#### Task inputs
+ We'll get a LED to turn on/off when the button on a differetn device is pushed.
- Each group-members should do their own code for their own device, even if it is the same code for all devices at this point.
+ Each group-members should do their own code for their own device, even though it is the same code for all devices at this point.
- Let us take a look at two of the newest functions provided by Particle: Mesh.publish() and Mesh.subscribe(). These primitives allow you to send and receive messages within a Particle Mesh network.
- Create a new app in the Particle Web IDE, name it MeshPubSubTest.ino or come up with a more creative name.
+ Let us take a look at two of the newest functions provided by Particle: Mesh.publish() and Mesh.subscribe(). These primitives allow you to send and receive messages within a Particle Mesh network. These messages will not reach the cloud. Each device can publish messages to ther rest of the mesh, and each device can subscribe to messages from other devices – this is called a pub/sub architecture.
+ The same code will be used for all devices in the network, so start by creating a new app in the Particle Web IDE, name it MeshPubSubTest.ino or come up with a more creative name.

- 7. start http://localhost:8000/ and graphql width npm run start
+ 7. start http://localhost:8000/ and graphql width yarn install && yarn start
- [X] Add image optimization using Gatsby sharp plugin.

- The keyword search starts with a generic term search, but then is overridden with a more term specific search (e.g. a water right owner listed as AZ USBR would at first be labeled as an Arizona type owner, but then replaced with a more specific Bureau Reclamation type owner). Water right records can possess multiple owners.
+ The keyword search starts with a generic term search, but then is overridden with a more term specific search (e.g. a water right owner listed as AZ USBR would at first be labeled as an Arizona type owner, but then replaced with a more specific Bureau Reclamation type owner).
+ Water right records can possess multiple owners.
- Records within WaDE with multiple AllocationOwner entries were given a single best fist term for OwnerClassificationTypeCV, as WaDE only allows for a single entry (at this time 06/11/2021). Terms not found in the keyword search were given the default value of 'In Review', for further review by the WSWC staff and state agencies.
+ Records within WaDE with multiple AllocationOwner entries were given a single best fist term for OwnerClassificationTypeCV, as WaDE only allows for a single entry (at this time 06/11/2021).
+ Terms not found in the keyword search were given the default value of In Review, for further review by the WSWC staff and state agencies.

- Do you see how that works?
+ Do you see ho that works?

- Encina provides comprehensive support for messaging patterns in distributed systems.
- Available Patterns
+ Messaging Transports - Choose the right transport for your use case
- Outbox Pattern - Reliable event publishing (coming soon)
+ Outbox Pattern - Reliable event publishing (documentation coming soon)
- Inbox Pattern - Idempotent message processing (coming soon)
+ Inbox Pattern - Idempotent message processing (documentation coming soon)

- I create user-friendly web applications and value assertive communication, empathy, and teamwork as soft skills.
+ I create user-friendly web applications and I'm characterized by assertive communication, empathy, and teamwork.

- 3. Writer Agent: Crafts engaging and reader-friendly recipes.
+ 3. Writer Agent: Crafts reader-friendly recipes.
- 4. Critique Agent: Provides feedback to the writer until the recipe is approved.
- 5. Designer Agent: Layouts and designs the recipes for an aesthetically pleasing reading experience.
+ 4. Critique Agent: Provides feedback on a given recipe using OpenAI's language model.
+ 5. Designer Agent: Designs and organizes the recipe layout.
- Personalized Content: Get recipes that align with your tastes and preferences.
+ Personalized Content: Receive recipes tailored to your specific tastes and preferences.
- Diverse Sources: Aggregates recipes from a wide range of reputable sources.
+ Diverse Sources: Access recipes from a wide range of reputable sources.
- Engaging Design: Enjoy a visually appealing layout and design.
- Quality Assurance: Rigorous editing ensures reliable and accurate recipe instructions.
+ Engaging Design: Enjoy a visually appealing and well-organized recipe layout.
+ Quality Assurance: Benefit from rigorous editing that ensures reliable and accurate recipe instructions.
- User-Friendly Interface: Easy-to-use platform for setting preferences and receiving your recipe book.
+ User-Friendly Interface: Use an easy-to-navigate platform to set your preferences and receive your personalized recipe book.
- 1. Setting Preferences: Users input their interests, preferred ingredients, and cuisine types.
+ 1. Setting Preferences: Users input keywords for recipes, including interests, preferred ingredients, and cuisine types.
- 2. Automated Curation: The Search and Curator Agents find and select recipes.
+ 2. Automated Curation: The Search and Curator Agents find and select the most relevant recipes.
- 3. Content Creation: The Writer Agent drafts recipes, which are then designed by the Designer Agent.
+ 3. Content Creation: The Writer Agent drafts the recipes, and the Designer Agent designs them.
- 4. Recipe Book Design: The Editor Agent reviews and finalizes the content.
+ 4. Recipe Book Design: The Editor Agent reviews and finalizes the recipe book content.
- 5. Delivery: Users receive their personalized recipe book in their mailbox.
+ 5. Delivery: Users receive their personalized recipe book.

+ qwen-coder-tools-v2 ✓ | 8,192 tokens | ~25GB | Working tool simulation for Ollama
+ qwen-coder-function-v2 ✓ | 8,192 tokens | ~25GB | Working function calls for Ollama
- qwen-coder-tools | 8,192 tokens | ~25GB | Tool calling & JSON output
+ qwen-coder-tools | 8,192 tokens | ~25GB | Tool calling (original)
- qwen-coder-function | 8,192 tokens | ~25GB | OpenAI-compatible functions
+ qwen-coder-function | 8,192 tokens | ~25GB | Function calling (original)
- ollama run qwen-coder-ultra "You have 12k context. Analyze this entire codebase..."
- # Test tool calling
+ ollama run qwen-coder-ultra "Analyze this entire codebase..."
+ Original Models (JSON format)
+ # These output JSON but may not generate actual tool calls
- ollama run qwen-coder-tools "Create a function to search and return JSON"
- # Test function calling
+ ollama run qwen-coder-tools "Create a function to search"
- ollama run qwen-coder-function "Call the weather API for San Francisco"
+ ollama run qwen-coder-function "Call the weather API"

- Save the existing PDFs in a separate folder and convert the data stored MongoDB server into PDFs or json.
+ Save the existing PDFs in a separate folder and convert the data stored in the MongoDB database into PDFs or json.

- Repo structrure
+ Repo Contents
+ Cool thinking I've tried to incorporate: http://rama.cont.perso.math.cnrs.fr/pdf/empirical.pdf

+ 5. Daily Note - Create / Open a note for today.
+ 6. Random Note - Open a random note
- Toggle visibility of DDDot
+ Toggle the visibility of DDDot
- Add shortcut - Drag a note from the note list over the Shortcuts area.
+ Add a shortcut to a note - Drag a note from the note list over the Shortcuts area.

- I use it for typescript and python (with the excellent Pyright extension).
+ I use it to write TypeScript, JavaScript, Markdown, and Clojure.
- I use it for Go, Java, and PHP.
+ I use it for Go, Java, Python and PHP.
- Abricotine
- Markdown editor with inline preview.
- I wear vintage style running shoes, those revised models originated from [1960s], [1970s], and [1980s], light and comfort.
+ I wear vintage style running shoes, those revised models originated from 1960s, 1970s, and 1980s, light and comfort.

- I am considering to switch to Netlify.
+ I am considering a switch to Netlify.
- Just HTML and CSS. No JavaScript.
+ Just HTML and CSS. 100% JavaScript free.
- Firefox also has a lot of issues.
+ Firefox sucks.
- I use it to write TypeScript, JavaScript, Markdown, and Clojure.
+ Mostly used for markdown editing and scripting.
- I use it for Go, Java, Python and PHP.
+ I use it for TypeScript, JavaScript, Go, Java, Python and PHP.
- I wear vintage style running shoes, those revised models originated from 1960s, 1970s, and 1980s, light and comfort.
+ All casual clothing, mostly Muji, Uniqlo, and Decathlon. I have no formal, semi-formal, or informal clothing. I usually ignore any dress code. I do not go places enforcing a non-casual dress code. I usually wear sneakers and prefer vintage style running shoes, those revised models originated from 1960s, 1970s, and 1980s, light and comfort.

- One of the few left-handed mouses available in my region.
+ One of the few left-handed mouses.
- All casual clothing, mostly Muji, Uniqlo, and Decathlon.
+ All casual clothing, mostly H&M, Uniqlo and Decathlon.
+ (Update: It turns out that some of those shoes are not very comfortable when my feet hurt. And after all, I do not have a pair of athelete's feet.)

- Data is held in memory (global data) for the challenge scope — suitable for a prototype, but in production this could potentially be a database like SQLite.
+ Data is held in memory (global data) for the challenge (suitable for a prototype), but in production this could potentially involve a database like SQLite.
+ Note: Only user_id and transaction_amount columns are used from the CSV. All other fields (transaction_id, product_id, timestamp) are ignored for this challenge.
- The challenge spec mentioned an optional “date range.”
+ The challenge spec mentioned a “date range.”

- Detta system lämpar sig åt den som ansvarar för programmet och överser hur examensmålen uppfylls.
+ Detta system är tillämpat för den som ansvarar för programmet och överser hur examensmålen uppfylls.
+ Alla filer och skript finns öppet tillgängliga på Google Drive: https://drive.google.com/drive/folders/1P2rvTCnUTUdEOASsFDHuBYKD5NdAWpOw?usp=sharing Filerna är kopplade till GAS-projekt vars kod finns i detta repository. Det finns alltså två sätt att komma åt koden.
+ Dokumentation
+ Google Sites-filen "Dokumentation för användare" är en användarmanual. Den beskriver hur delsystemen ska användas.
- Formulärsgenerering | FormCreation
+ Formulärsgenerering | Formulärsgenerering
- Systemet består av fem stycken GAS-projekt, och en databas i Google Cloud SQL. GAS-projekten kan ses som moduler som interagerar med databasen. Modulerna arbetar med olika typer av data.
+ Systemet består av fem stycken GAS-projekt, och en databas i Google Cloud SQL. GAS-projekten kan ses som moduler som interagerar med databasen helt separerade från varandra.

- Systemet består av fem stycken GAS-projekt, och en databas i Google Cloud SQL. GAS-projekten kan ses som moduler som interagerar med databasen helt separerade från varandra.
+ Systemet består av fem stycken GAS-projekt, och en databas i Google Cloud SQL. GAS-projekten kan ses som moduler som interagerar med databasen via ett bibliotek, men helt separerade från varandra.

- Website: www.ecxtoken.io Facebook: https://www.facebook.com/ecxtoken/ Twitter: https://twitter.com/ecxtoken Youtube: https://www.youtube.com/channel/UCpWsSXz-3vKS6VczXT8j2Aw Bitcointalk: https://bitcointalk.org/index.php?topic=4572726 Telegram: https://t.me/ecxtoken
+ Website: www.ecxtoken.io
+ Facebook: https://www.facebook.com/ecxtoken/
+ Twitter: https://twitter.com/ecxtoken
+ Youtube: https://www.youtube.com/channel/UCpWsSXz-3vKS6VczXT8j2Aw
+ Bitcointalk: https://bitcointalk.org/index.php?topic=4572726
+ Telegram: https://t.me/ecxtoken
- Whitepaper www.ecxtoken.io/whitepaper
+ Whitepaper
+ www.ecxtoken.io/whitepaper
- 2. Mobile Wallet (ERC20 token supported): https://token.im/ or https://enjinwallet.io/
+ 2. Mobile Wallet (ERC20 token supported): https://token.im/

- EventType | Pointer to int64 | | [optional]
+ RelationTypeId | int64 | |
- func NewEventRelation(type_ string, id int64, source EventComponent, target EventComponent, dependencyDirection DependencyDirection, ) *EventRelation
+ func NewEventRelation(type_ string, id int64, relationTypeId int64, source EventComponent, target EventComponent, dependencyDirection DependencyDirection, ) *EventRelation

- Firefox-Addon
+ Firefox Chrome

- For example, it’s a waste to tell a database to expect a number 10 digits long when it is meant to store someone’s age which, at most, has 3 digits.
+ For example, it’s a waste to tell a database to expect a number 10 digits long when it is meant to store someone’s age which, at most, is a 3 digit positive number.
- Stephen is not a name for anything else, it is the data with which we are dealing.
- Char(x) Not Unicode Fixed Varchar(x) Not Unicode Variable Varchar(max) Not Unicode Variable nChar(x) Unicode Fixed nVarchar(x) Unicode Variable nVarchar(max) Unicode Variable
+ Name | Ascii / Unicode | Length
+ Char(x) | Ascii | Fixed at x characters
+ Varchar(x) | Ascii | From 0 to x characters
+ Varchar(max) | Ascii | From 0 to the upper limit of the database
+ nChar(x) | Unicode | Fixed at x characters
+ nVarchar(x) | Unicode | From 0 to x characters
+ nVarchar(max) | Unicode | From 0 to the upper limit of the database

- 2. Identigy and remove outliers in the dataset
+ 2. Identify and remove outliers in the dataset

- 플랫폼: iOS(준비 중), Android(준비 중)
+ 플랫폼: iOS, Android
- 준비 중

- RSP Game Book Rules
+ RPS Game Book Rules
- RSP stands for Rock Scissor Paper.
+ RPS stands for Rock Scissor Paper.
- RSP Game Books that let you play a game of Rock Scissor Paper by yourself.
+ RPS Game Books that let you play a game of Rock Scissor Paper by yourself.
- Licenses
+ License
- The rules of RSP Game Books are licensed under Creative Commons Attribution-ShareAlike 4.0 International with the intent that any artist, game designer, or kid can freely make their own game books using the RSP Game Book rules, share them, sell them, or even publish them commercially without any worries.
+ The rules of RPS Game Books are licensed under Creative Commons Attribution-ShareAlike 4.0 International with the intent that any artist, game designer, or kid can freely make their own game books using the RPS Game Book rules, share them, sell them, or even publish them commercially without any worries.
########
| Requirement |
Looking at the records above, how many lines contain "These"? Only the number is needed.

| Solution to this problem |
3